Files
Abstract
Large volumes of data generated by scientific simulations, genome sequencing, and other applications need to be moved among clusters for data collection/analysis. Data compression techniques have effectively reduced data storage and transfer costs. However, users' requirements on interactively controlling both data quality and compression ratios are non-trivial to fulfill. Lossy compression methods need to respect several data constraints to be useful in a realistic data transfer scenario.
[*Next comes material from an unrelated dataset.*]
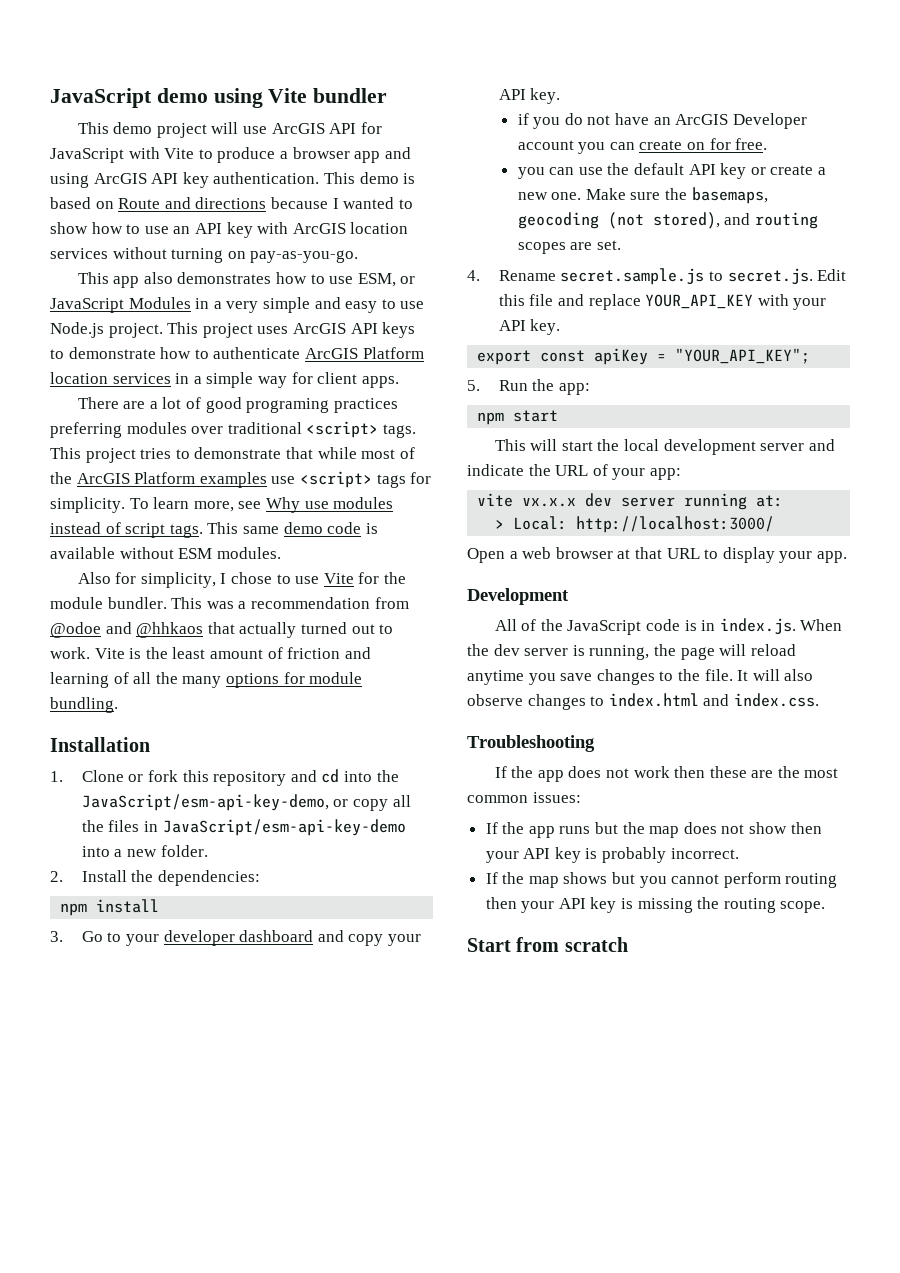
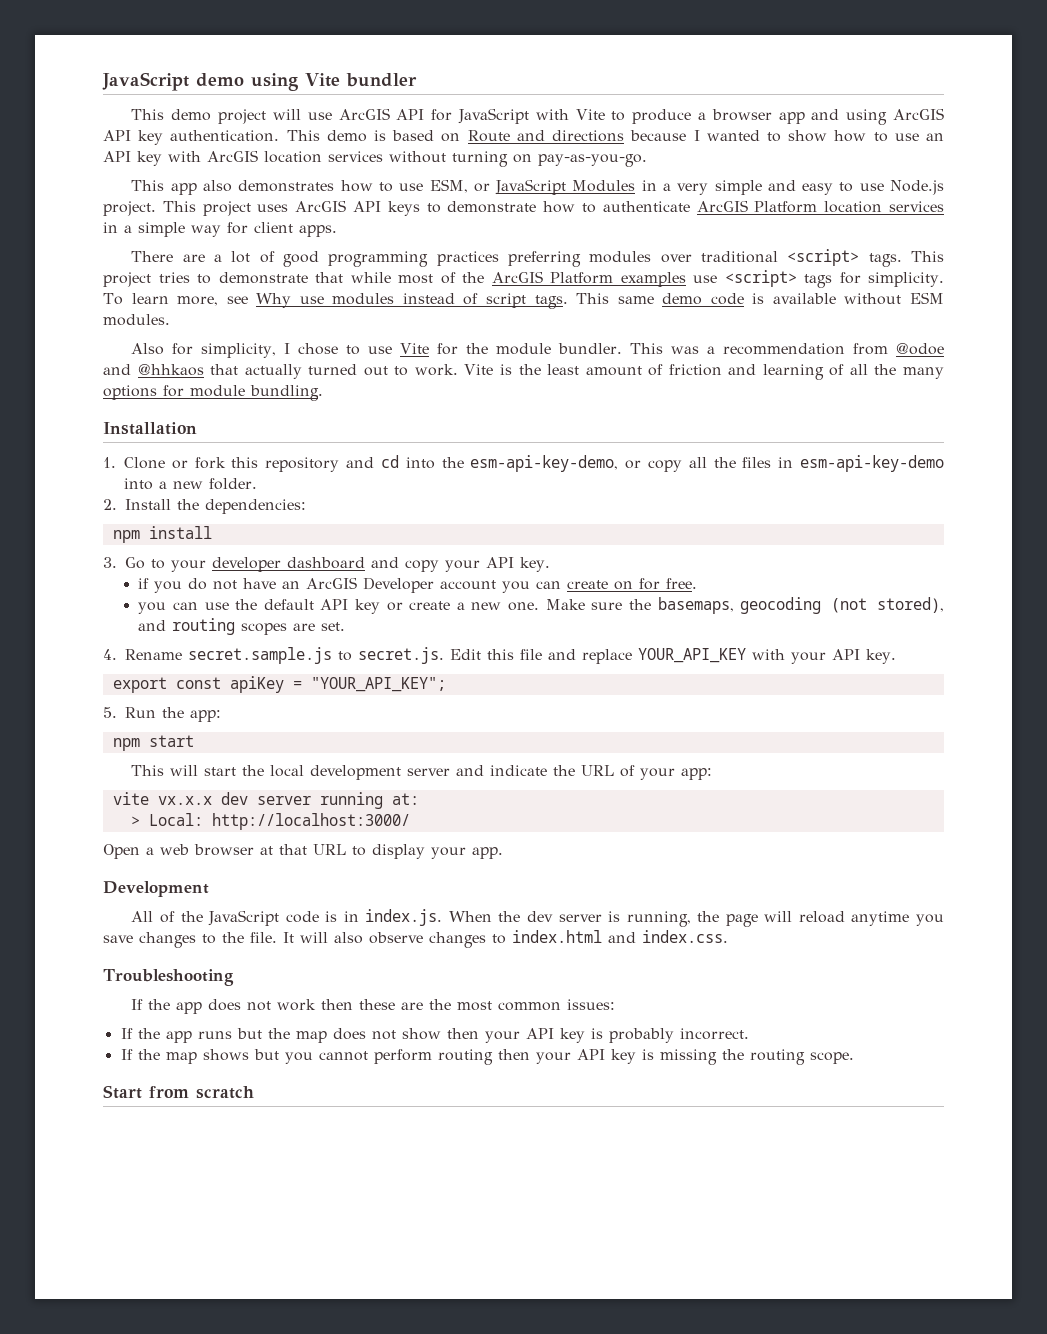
- There are a lot of good programing practices preferring modules over traditional <script> tags.
+ There are a lot of good programming practices preferring modules over traditional <script> tags.
- 1. Clone or fork this repository and cd into the JavaScript/esm-api-key-demo, or copy all the files in JavaScript/esm-api-key-demo into a new folder.
+ 1. Clone or fork this repository and cd into the esm-api-key-demo, or copy all the files in esm-api-key-demo into a new folder.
In this thesis, I propose a novel Compression-as-a-Service (CaaS) platform called GlobaZip with five important contributions: (1) a multi-interval/multi-region based compression algorithm that supports several data constraints to further limit the distortion in data fidelity even though the compression is lossy; (2) a layer-by-layer compression technique that allows much higher parallel compression rate in HPC systems and can coordidate CPU cores on multiple compute nodes to compress extremely large files without out-of-memory errors; (3) a decision tree-based compression performance prediction model that allows users to use very limited computation overhead to estimate compression characteristics including compression ratio, time and data fidelity; (4) an optimized reference-based genome sequence compression algorithm that exeeds the performance of state-of-the-art algorithms by using more fine-grained sequence alignment procedure, reordering reads, a novel dominant bitmap method for quality score compression, and a few other small optimizations; (5) a Qt5-based user-facing app that utilizes Globus Compute and Globus Transfer to provide users with a universal interface to orchestrate remote data compression and transfer. Experiments on multiple real-world datasets on geographically distributed computers show that GlobaZip can significantly improve data transfer efficiency with a performance gain of more than 10x in computing clusters with relatively slow networks.